Although the energy and water utilities do not offer joint energy and water efficiency programs, National Grid does offer rebates and incentives for water and energy saving technologies, such as faucet aerators, clothes washers, and showerheads. Eversource does not partner with the water department, but it does offer water savings through existing energy efficiency programs.

At this point, the City of Worcester has not established a water savings target or goal.

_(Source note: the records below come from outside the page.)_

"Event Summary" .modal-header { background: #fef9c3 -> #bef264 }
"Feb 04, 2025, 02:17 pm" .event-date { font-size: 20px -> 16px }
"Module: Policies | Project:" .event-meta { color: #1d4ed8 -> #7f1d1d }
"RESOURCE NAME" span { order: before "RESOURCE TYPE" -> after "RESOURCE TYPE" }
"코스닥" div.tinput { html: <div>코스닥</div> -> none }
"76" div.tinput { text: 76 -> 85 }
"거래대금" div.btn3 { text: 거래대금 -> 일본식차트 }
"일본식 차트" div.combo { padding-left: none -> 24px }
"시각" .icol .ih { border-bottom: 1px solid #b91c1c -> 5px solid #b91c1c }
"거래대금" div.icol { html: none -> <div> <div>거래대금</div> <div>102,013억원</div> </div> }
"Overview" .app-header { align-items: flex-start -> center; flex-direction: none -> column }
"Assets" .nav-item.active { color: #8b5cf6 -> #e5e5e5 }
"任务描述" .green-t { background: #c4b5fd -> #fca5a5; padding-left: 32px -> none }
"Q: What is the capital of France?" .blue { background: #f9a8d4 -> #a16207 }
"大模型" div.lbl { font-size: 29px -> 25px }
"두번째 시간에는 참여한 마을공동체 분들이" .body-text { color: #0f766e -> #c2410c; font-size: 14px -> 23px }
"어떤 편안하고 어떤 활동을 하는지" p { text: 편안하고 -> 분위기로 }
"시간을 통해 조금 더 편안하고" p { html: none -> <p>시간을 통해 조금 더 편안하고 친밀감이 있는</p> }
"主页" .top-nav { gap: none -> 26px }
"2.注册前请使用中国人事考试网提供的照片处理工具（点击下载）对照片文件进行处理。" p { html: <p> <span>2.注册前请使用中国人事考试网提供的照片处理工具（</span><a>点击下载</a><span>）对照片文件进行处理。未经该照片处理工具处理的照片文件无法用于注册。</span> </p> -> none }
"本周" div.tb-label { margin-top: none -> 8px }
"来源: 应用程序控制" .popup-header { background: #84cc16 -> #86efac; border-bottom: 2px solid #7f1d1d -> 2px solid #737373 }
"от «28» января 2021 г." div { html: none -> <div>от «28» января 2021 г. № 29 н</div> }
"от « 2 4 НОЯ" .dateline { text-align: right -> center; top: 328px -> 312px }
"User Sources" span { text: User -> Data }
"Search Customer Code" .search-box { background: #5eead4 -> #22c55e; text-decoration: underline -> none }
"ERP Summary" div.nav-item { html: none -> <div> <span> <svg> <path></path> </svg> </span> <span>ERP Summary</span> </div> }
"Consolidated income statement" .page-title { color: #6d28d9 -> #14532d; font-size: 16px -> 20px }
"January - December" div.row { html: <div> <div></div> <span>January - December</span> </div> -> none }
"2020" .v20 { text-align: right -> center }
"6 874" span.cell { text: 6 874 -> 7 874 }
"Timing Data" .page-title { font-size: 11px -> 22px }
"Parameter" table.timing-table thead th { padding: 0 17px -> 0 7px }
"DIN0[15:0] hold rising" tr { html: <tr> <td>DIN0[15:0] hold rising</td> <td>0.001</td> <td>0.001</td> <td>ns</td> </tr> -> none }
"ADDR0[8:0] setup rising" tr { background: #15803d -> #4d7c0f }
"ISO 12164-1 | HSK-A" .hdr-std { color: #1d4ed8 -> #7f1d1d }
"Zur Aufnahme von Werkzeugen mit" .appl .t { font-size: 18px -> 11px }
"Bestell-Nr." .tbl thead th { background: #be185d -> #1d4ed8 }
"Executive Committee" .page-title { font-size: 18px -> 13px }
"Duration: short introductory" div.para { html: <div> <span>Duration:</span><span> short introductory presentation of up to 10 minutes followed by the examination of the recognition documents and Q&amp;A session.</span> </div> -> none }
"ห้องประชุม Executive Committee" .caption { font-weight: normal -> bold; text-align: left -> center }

Water Plant Efficiency and Self-Generation

The water utility has not set specific energy efficiency targets or strategies. The City’s water system does not self-generate its own energy.

Last Updated: July 2021

Local Government Score:
3 out of 10 points
Local Government Climate and Energy Goals List All

The City of Worcester adopted its Climate Action Plan in 2007. The Plan includes climate and energy actions for both the community and municipal operations. The city also released its Green Worcester Plan this year and includes a detailed list of goals, actions, and suggested funding sources.

Climate Mitigation Goal

The The Green Worcester Plan includes a net-zero greenhouse gas emissions reduction goal for municipal operations by 2030. 

Energy Reduction Goal

Worcester does not currently have an active energy reduction goal for municipal operations.

Renewable Energy Goal

The Green Worcester Plan includes a goal for 100% renewable energy for municipal facilities by 2030.

Last updated: June 2021

Procurement and Construction Policies List All

Fleet Policies and Composition 

As part of its Green Community designation commitment, the City committed (via an internal Policy document, signed in 2010) to purchasing fuel-efficient vehicles for municipal use whenever such vehicles are commercially available and practicable. We were unable to find data on Worcester’s fleet composition. 

Public Lighting

Worcester has not adopted a policy requiring efficient outdoor lighting, such as the International Dark-Sky Association’s Model Lighting Ordinance, but the City has followed some provisions and best management practices. The City replaced lights it its public garages, parks and parking lots, and all of its streetlights (13,419) with LEDs. The latter are down-facing fixtures causing less light spill than the replaced high-pressure sodium and metal halide light fixtures. All lighting uses a program-based astrological clock to turn lights on and off within 30 minutes of dusk and dawn. Additionally, lights have photocells to turn the lights on in the event that darkness carries past astrological clock dusk and dawn times in order to maintain appropriate light levels. 

Onsite and offsite renewable systems 

Worcester has installed onsite renewables on city facilities. The current total installed capacity is 10.5 MW. The city has completed preliminary engineering efforts for additional solar arrays. 

Inclusive procurement 

We were unable to verify if the city has inclusive procurement and contracting processes.

Last updated: June 2021

Asset Management List All

Building Benchmarking 

Worcester benchmarks all municipal energy use through a MassEnergyInsight tool.

Comprehensive Retrofit Strategies

The City has been using an Energy Savings Performance Contract (ESPC) since 2010 to conduct comprehensive retrofits across its 92 buildings. From 2019 to 2020, the city's ESPC made upgrades to lighting, heating boilers, HVAC controls, and solar thermal systems, as well as other energy efficiency upgrades. The city was awared a 2019 Green Community Action Grant to complete lighting retrofits in a senior center and to replace distribution transformers in a school. In 2020, Worcester signed a Technical Energy Audit and Project Development and Energy Management Services Agreement for further energy conservation measures.